Los Angeles, CA – Software developers, back-end engineers, QA testers, and undateable virgins across all of America’s offices found themselves dealing with an unexpected identity crisis upon learning that Loot Crate has filed for bankruptcy. Loot Crate was one of the original subscription box startups, where users could pay to hopefully receive merchandise from one of Marvel or Fox’s tentpole properties, but instead end up with whatever was left over from one of its formerly popular franchises that they had driven into the ground.

The announcement has caused millions of men who substitute nerd pop-culture for their own personality to suddenly recoil at the horror of having to come up with their own interests and tastes.

“Oh my God, for the past year the only small-talk I’ve made with anyone that comes up to my desk has been about the limited-edition Fallout 4 Liberty Prime figure that Loot Crate is sending to me piece-by-piece,” fretted James Dugan. “I have no family, no girlfriend, no pets, no friends.
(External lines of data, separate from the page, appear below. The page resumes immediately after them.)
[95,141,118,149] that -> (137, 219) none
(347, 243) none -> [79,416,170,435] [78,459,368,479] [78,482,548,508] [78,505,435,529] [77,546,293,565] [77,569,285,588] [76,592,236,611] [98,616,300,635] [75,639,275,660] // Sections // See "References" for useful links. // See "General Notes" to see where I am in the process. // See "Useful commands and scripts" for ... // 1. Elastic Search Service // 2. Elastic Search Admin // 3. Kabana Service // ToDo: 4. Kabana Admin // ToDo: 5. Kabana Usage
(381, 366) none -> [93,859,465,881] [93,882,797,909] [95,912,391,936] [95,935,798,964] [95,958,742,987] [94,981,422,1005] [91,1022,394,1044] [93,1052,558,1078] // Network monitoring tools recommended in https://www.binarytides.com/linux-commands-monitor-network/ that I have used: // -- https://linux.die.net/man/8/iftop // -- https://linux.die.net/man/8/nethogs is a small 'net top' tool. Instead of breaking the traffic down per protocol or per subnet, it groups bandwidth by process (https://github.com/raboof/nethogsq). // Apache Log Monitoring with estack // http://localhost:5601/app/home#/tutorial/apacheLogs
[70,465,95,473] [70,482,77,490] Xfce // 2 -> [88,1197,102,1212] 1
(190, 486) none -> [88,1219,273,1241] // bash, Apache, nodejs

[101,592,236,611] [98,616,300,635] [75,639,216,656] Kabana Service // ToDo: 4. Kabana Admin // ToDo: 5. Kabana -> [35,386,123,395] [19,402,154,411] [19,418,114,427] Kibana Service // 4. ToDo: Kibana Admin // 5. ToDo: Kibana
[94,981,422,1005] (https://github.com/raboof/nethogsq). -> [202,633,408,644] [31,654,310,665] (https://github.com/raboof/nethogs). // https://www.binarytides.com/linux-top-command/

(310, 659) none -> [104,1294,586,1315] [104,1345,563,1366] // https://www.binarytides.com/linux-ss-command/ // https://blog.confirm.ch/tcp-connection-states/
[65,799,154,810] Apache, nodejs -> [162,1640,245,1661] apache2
When people see me in the hall, they ask how my toys are doing, and I actually respond like they have feelings. ‘Liberty Prime is doing great, but she keeps asking where her head’s at!’ Now, because of Loot Crate, people are just going to ask me if I’m okay, but with that tone like they’re genuinely concerned about my well-being.”

According to sources, the hipster community is bracing for an influx of Loot Crate subscribers deciding that they’re now “super-big” on nitro coffee.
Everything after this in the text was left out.